La révision du Code de procédure pénale s'annonce moins ambitieuse que prévu. Le Conseil national a adopté jeudi par 139 voix contre 54 un projet largement revu à la baisse. Il a aussi rejeté une pléthore d'amendements de l'UDC.
Il y a dix ans, le Code de procédure pénale a été harmonisé en Suisse. Il s'est attiré des critiques. Certains ont dénoncé la surcharge administrative imposée à la police. Reste que tous les partis sont d'accord pour corriger les scories apparues en dix ans de pratique. Avec des différences notables sur l'ampleur à donner à cette mise à jour.
Il s'agit d'un équilibre à trouver entre la recherche de la vérité et la protection des droits fondamentaux des citoyens, a rappelé pour la commission Baptiste Hurni (PS/NE). 'Cet équilibre n'est pas affaire de spécialistes mais bel et bien une décision politique', a-t-il dit.
Insuffisant selon l'UDC
L'UDC a ainsi plaidé pour donner plus de poids aux autorités de poursuite pénales. 'Nous souhaitons la protection des victimes', a déclaré Pirmin Schwander (UDC/SZ) pour qui le projet était insuffisant.
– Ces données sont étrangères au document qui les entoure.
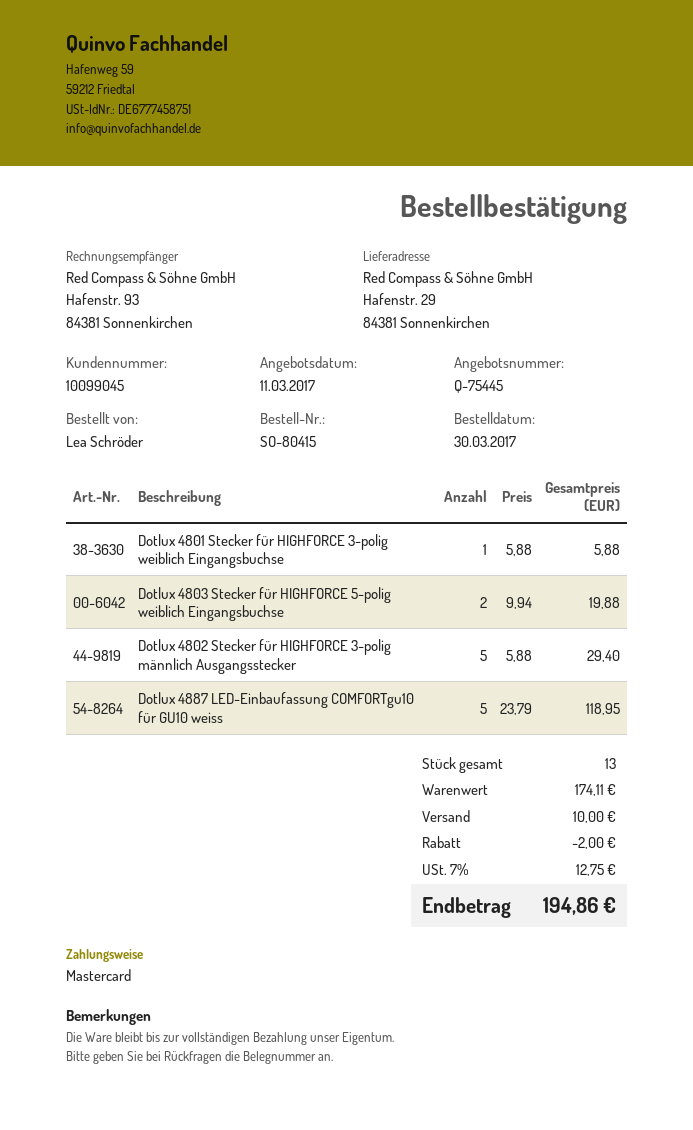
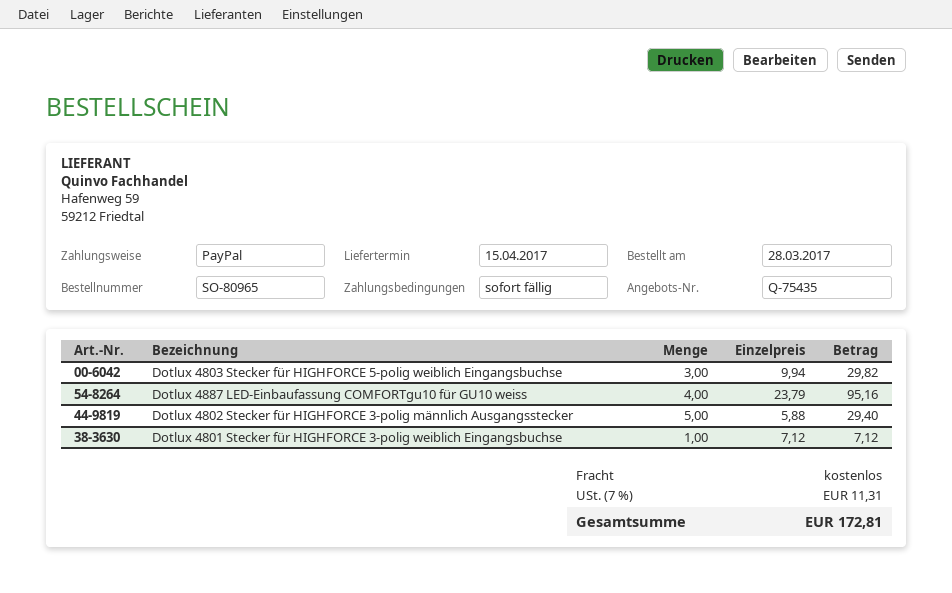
quote number: Q-75445 -> Q-75435
order number: SO-80415 -> SO-80965
order date: 2017-03-30 -> 2017-03-28
payment method: Mastercard -> PayPal
Dotlux 4801 Stecker für HIGHFORCE 3-polig weiblich Eingangsbuchse: 1 x 5.88 = 5.88 -> 1 x 7.12 = 7.12
Dotlux 4803 Stecker für HIGHFORCE 5-polig weiblich Eingangsbuchse: 2 x 9.94 = 19.88 -> 3 x 9.94 = 29.82
Dotlux 4887 LED-Einbaufassung COMFORTgu10 für GU10 weiss: 5 x 23.79 = 118.95 -> 4 x 23.79 = 95.16
discount: 2.00 -> none
shipping: 10.00 -> 0.00
tax: 7% = 12.75 -> 7% = 11.31
total: 194.86 -> 172.81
Mais ses propositions de renvoi au Conseil fédéral ont été balayées.
La gauche, le Centre et le PLR ont en revanche plaidé pour le respect des droits des justiciables. Il faut toujours garder à l'esprit la présomption d'innocence, soit le fondement d'une justice équitable, a dit Min Li Marti (PS/ZH).
Le National a ainsi refusé par 103 voix contre 85 une proposition du Conseil fédéral visant à restreindre le droit pour le prévenu d'assister à l'administration des preuves pendant toute la procédure. Ceux-ci n'auraient pu être admis que s'ils avaient préalablement fait une déclaration 'substantielle'.
'Il faut respecter le droit au silence du prévenu, qui serait remis en cause avec une telle disposition', a déclaré Philipp Bregy (Centre/VS). Ce droit est le contrepoids indispensable aux pouvoirs accrus donnés aux ministères publics en 2011, a expliqué Christian Lüscher (PLR/GE).
Avec sa proposition le Conseil fédéral voulait éviter les risques de collusion entre coprévenus. L'UDC a aussi rappelé que la présence de l'inculpé pouvait intimider des témoins ou des victimes. En vain.
Pas de droit de recours
Les Ministères publics n'auront pas de droit de recours contre les décisions du tribunal des mesures de contrainte en matière de détention provisoire ou pour motifs de sûreté. Les députés ont rejeté par 98 voix contre 89 la proposition du Conseil fédéral.
Le Tribunal fédéral a créé cette voie de recours dans sa jurisprudence. Mais elle ne respecte pas la CEDH. Il faut en rester au statu quo qui donne le droit de recours exclusivement au prévenu.
Profils ADN
Les conditions pour l'utilisation des profils ADN de suspects seront facilitées. De tels profils déjà autorisés pour des infractions qui font l'objet d'une procédure en cours pourront aussi être établis pour des infractions commises dans le passé. Il suffira pour cela qu'il existe une 'certaine probabilité' en ce sens.
'Il s'agit de donner tous les moyens nécessaires pour résoudre et confondre les auteurs de délits et de crimes', selon Vincent Maitre (Centre/GE). La gauche s'est opposée à cet assouplissement et aurait préféré limiter cette possibilité en cas d''indices concrets' pour des crimes passés. Sans succès. La décision est tombée par 123 voix contre 70.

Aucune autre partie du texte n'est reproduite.